Unfortunatly, what I do have a problem with (and what I think most of this "debate" is about) is ignorant riders and untrained horses using tie downs because their horse rears, is hollowed out, has no idea how to travel, and is a freight train. For that, the solution is training.


----------



## Countrygal892000

> ...And Simon  He just has it on so he knows it's on. It's on so loose he could get away with anything.


Then why even have one on? Train him not to do it so you don't even need one... The other thing you need to realize with tie downs is that if a horse falls or is scratching and a tie down is too loose, his leg can go right through it and then you have a big mess... stick with the basics... Train your horse, use a saddle, bridle, and reins... That is all you need... If you have a good horse you don't need all this fancy "cover-up" tack...


----------



## Kentucky

kevinshorses said:


> With every tiedown or set of training forks they should sell a t-shirt that says "I don't know how to use my hands". It's unfortunate that people get in wrecks caused by the holes they are trying to cover with tiedowns and never realize the problem was caused by them in the first place. There are some team roping horses that benefit from using a tiedown to help them pull harder but for most disipline a tiedown is just a side-effect of poor training and horsemanship.


I am guilty of that, I bought a set martingales over the summer due to the fact. My horse was lifting his head and turning around toward the barn and I didn't know what to do. i rode with it a few times, until I learned what do to to correct this problem. It was a Crutch and I knew it was went i bought it. But it did give me the time to learn what was wrong with my riding. 



How about mine? I can ride my pony fine without it - Which seems to debunk the idea that it is used as a crutch or cover up. I use it purely and simply to assist other riders who use him but don't know him like I do - A safety thing for them. He has been checked numerous times for soreness - Had his saddle professionally fitted - Been treated by chiro's and body workers - Had his teeth floated recently - And is very well trained. It is just a habit he has when he is caught unawares by an aid - He is an Arab, it is easy and natural for him to flip his head.[/quote]

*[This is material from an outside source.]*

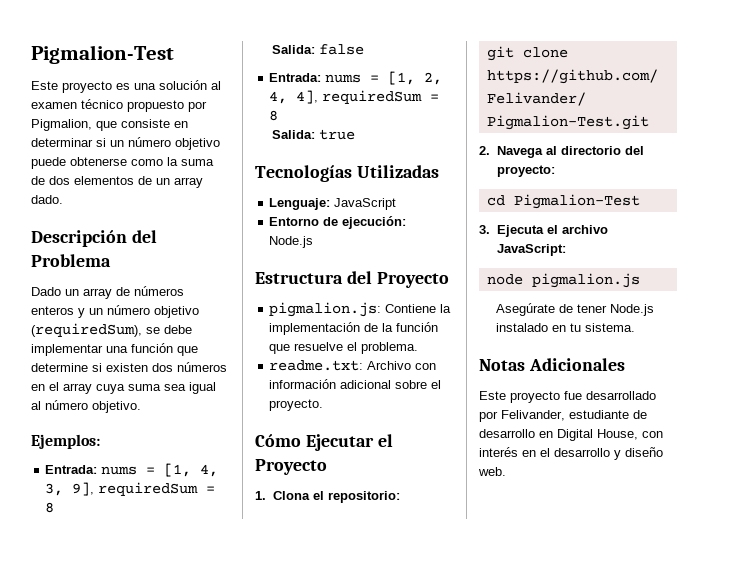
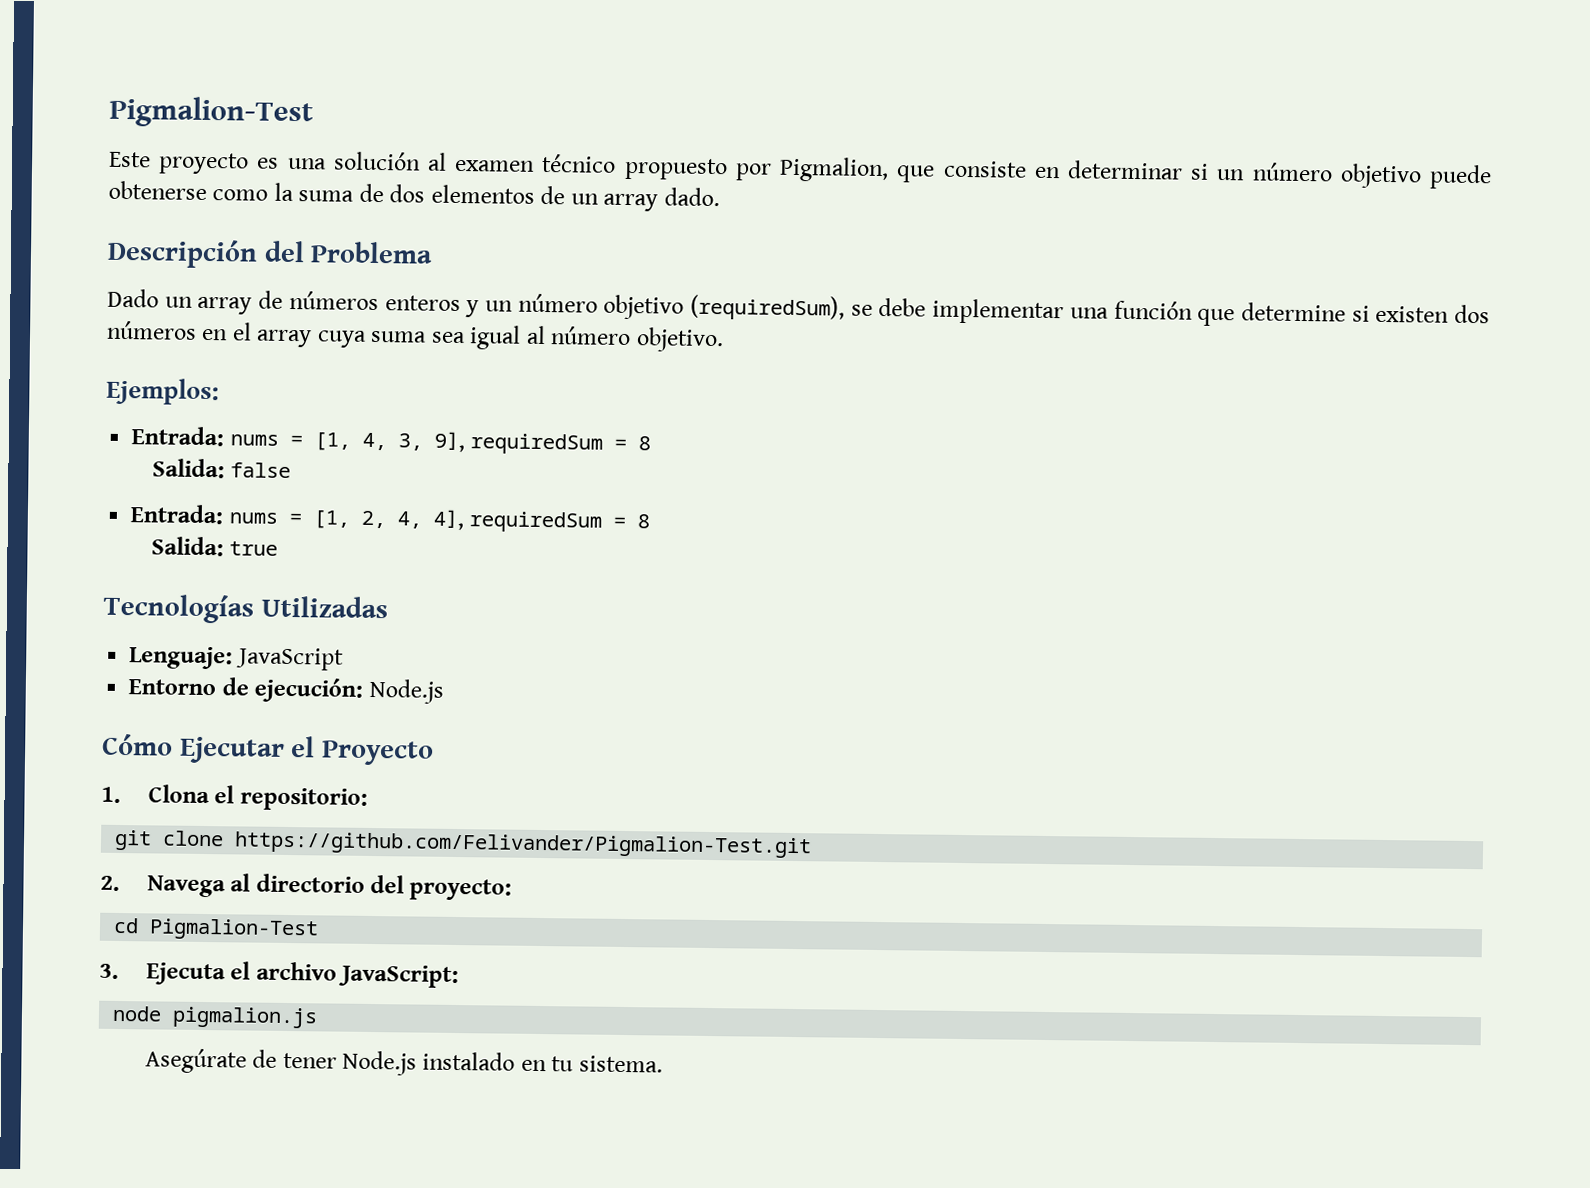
- Estructura del Proyecto
- pigmalion.js: Contiene la implementación de la función que resuelve el problema.
- readme.txt: Archivo con información adicional sobre el proyecto.
- Notas Adicionales
- Este proyecto fue desarrollado por Felivander, estudiante de desarrollo en Digital House, con interés en el desarrollo y diseño web.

Your problem is different than most. And in that case it may have a real use.


----------



## Sunny06

Countrygal892000 said:


> Then why even have one on?


Ask _him_.


----------



## Sunny06

Honeysuga said:


> Just because I do not sugar coat it or add any extra fluff, people keep getting their panties in a twist thinking I an calling them bad riders, *when in fact I am just saying that they need a tie down to ride more happily because of whatever situation.*


This sentence makes NO sense to me. Now you're FOR tie-downs?

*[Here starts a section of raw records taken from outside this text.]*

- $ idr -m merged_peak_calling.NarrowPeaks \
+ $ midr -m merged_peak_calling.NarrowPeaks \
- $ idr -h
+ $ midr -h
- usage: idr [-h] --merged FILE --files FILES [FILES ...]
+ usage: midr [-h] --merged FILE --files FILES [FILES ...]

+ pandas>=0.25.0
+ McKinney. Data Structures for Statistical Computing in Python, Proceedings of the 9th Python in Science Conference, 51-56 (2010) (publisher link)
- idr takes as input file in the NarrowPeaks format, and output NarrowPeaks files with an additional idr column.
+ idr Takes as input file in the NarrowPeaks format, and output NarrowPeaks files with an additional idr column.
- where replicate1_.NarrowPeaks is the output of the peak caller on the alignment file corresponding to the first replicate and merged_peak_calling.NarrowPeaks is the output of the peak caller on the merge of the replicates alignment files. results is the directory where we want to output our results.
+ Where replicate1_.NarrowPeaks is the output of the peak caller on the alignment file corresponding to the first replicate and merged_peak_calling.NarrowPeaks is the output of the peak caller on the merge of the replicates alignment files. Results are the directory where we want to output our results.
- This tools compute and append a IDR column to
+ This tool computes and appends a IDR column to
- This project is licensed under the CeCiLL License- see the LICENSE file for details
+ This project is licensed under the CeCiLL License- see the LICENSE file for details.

You must be one of those dipsticks from HC that think "blunt" is the way to go. You weren't being "blunt". You're being condesending; belittleing everyone you disagree with. There's a difference between "blunt" and downright condesending. If this is your idea of "blunt", go look it back up in the dictionary, because you are sadly mistaken.

I know I'm not the only one know's noticed this. 

[/snark]


----------



## 1dog3cats17rodents

Sunny06 said:


> Ask _him_.


You are not alone! Anytime my old horse wore vienna draw reins, they had to be on at LEAST hole 5. Even on hole 1, he would immediately drop his head and stretch. They had to be tight enough he wouldn't put a leg through them, and they were STILL to loose to actually be doing anything:lol:


----------



## Honeysuga

1dog3cats17rodents actually, you are 100% correct. After I posted that about the BEING training equipment, Kevin corrected me that they weren't. Being that he is an experienced horseman, I'm going to go with what he says on this.

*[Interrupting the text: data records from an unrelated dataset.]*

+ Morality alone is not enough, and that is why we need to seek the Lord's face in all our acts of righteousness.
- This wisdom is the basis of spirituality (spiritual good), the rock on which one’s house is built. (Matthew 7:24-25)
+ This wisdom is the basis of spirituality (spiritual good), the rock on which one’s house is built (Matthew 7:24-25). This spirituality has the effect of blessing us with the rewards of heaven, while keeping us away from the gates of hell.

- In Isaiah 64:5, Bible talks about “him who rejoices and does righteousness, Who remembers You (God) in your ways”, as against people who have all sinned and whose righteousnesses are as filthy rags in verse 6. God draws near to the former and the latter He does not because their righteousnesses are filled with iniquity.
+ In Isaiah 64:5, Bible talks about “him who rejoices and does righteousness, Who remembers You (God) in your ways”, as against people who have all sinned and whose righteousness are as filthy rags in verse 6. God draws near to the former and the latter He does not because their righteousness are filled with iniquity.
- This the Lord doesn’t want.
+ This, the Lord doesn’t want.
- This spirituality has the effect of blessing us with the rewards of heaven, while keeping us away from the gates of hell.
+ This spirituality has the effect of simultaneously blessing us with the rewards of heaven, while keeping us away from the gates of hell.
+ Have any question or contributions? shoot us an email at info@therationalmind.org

And what is this the attack Sierra thread now?

Sunny06- No I never said that I am for them now, I was saying that the way I am wording everything I say keeps being taken negatively. I am saying that tie downs have no real use other than to make a rider feel safer or whatever reason(happier, more in control, ect.) when they ride, which is what people keep arguing saying that is not why they use them... But when they do explain why, the reason comes out as exactly what I said, but they still argue it.

And name calling? Really, how old are you? No I am not being condescending one bit, I never told a single person, "You are a bad rider for using a tie down" you need to get off my back already, I have not attacked one person yet for some reason I keep being attacked on here. where that heck do you come in in this thread anyway just to attack me? You have added nothing to this thread but attitude.


----------



## BuckOff41570

Now, now folks...let try to be civil towards each other.
Kevin, you are often right on several subjects. I agree with you for the most part on this one as well. I'm not an enthusiast of tiedowns, but use one. Not, because I NEED one, but because the horse that I purchased was taught how to run in one. As said before, he will be weaned away from it. Because he runs in one doesnt mean he's unproperly trained.
This is a horse who can go around like a reiner, roll back like a cutter, and collect up like a pleasure horse. He can counter arc at any gait and I can isolate any part of his body. He is, on all counts, a VERY well trained horse. Far better trained than most barrel horses out there. 
As far as a tiedown covering the rider's lack of supple hands...well that's not true in all cases either. 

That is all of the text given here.